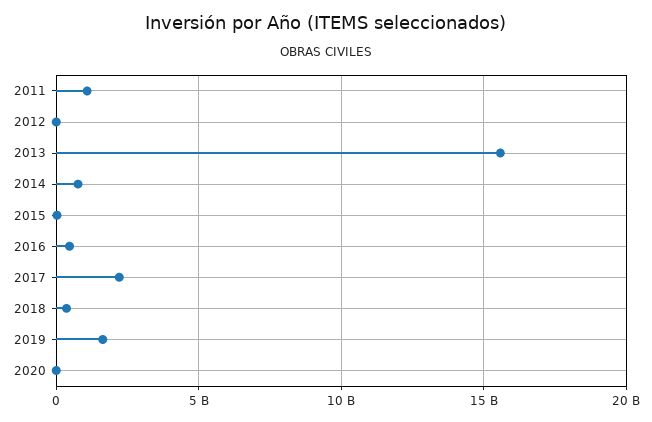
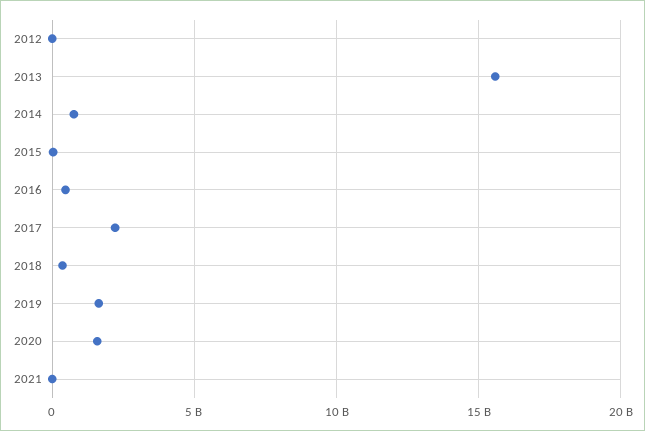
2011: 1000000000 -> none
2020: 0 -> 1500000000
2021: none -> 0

...

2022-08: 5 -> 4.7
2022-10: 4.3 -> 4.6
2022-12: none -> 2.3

DIRECTIONS => Out of the listing above, reproduce exactly the lines from the one with "2011: 1000000000 -> none" up to and including the one with "2021: none -> 0".

YOUR RESPONSE =>
2011: 1000000000 -> none
2020: 0 -> 1500000000
2021: none -> 0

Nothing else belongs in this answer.